Troops from the Merseyside area would visit during the World Wars and gather acorns which they then carried with them overseas. Many of them would have ended up in the ground on distant battlefields.
8. Ankerwycke Yew
An ancient yew tree close to the ruins of St Mary’s Priory, the site of a 12th-century nunnery, just across the Thames from Runnymede. A massive 8 metres in girth, it is at least 1,400 years old and could be as ancient as 2,500 years.
It may have witnessed the most famous thing to happen in Runnymede for the last 800 years: King John affixing his seal to Magna Carta. There would have been fewer trees back then, it would have been a marshier, more open landscape. The yew on its bit of raised ground would have been prominent and visible from the spot where we think the king reluctantly agreed to his barons’ demands.
9. Robin Hood’s Oak
A vast oak in the heart of Sherwood Forest. According to local myth – and with absolutely no evidence – it is said that this is where Robin Hood and his merry men slept at night and hid during the day. Robin Hood probably didn’t even exist but it is simply cruel to point that out.
It is a wonderful oak, 10 metres in girth with a canopy stretching 30 metres. It’s a relative baby, possibly as young as 800 years old.
10. Llangernyw Yew
I used to go and visit this one on visits with my great nain (grandma) in Snowdonia as a kid. The yew is so ancient that it is impossible to fathom.
It may be one of the oldest trees in Europe at 3,000 years old. But, hard to believe, it is impossible to be sure of the tree’s age: for some bizarre reason, someone put the adjacent church’s oil tank right in the middle of the vast tree and when the tank was removed it ripped out lots of the oldest wood.

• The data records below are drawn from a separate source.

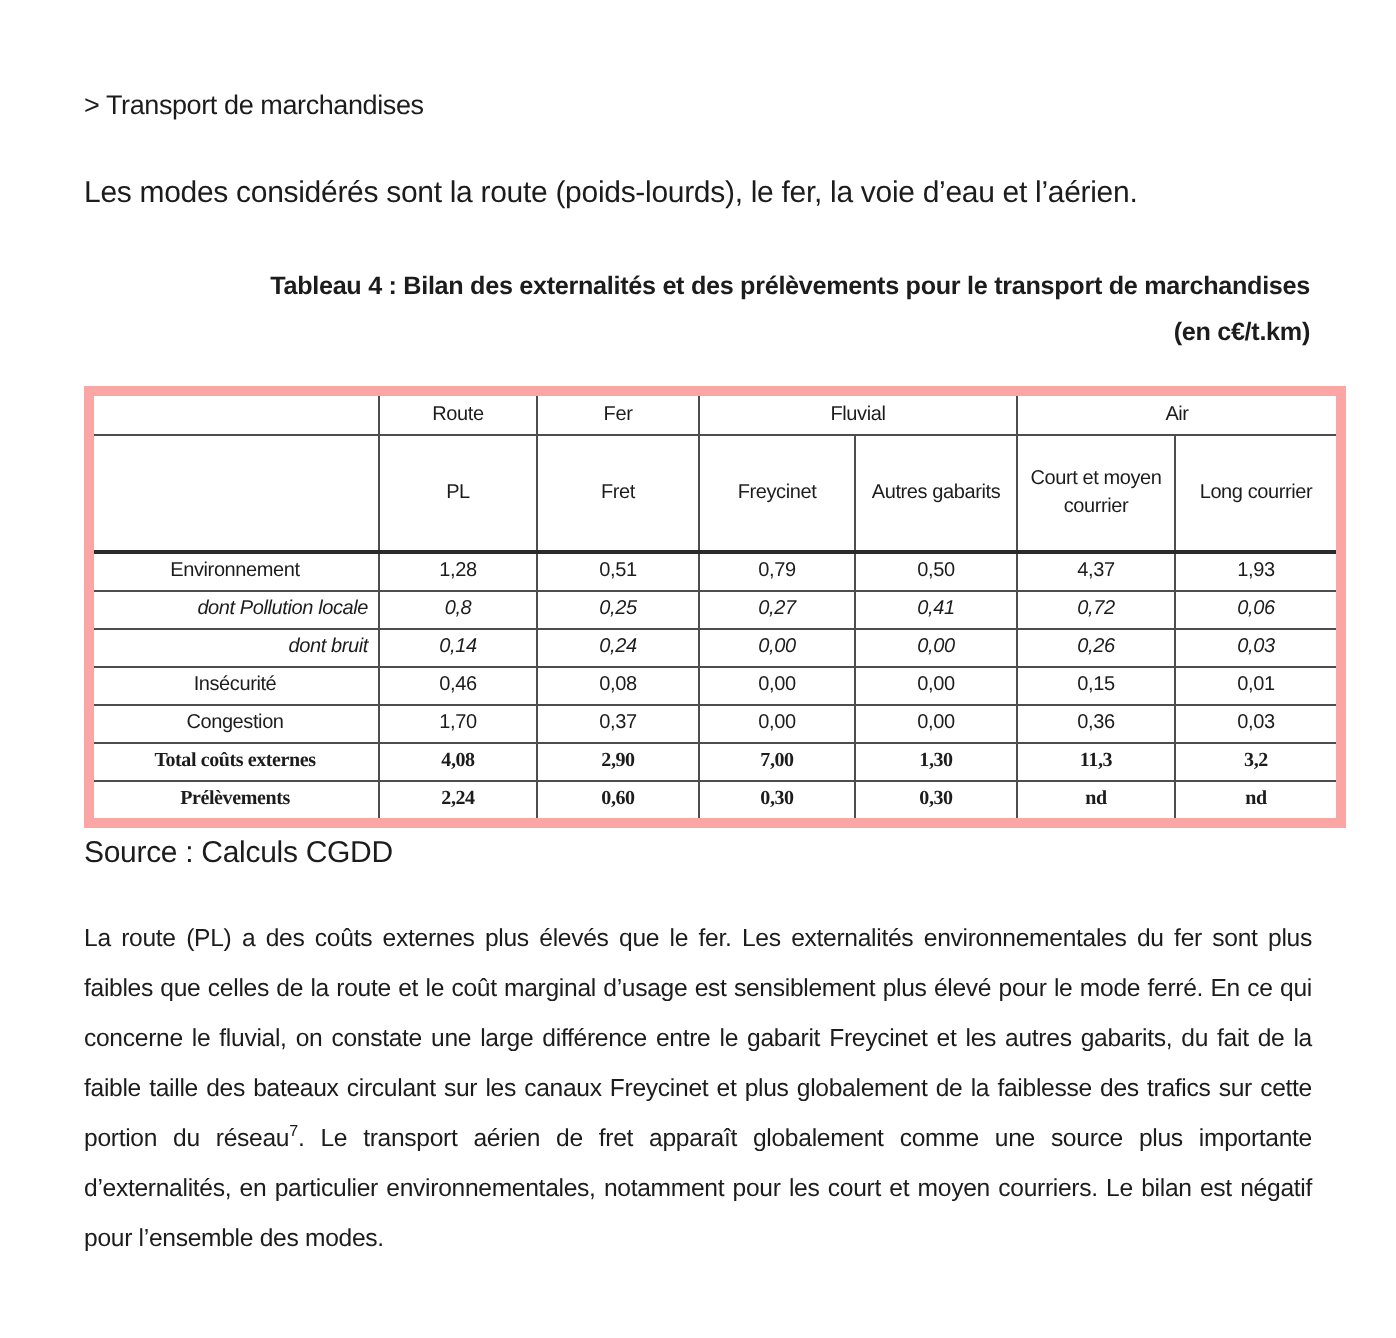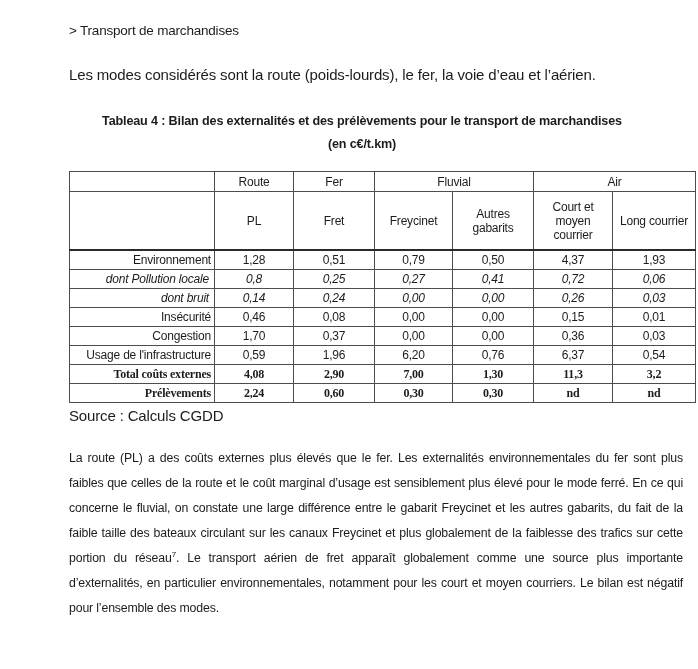"> Transport de marchandises" .page { margin-left: 27px -> none; padding: 23px 43px 0 42px -> 45px 43px 0 42px }
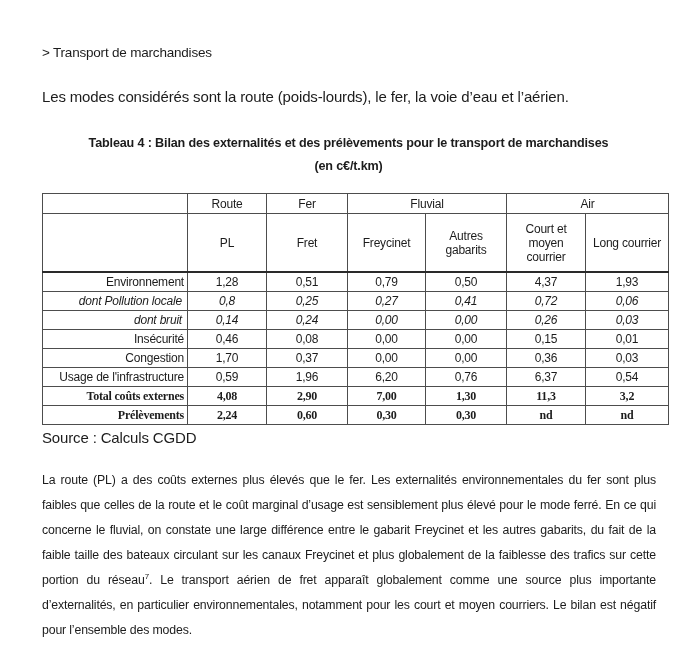"Tableau 4 : Bilan des" .title-block { text-align: center -> right }
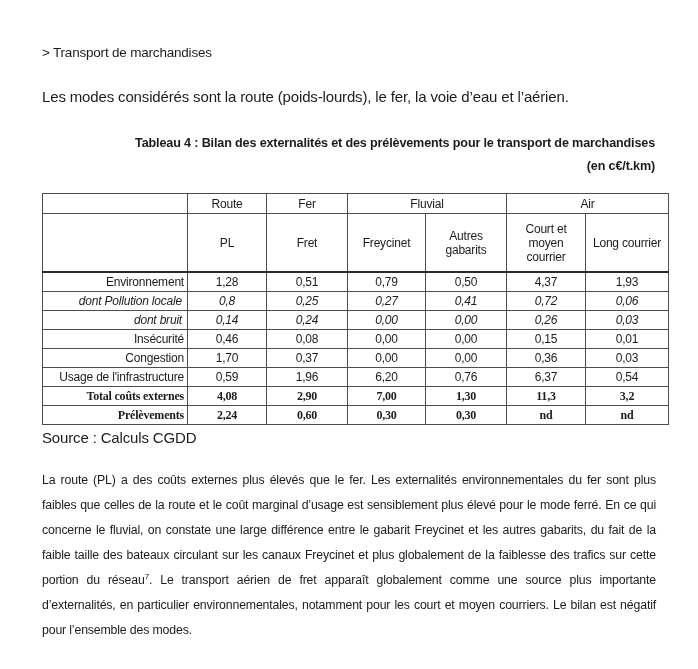"Route" table.ext-table { border: 1px solid #fca5a5 -> 5px solid #fca5a5; font-size: 12px -> 10px }
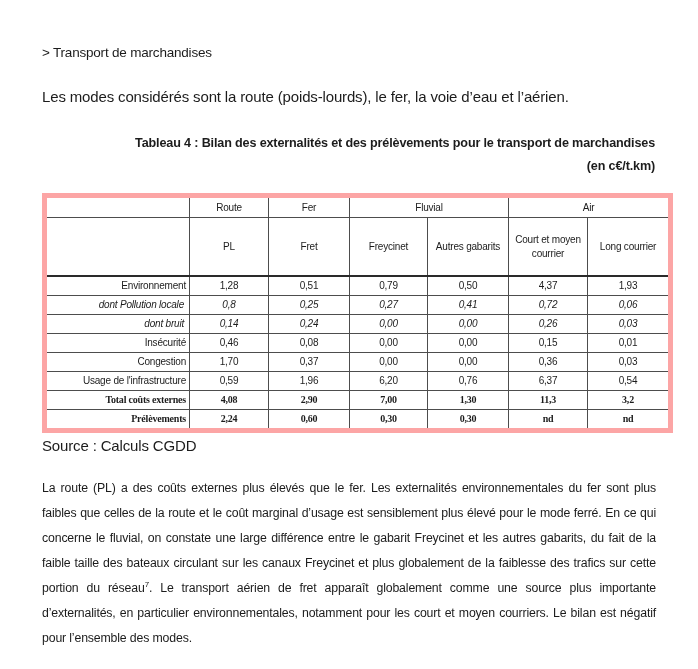"Environnement" .ext-table tbody td.row-label { text-align: right -> center }
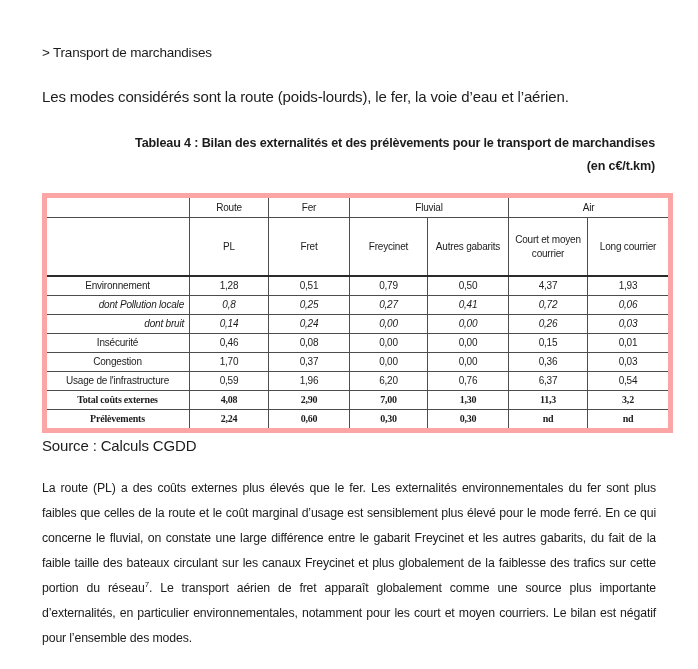"Usage de l'infrastructure" tr.row-normal { html: <tr> <td>Usage de l'infrastructure</td> <td>0,59</td> <td>1,96</td> <td>6,20</td> <td>0,76</td> <td>6,37</td> <td>0,54</td> </tr> -> none }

The core has been lost so you can stand in the middle of this 10 metres wide tree and be surrounded by it.
11. Queen Mary’s Hawthorn
The ill-fated Mary, Queen of Scots, seems to have planted this hawthorn in the quad of St Andrew’s University in the 1560s. It must have been before the summer of 1568 because that’s when she fled across the Solway Firth into England and threw herself at the mercy of her cousin, Elizabeth I.
After years in prison, Mary was executed on Elizabeth’s orders in 1587. She was unlucky in life, but her tree has miraculously survived and still bears fruit every year.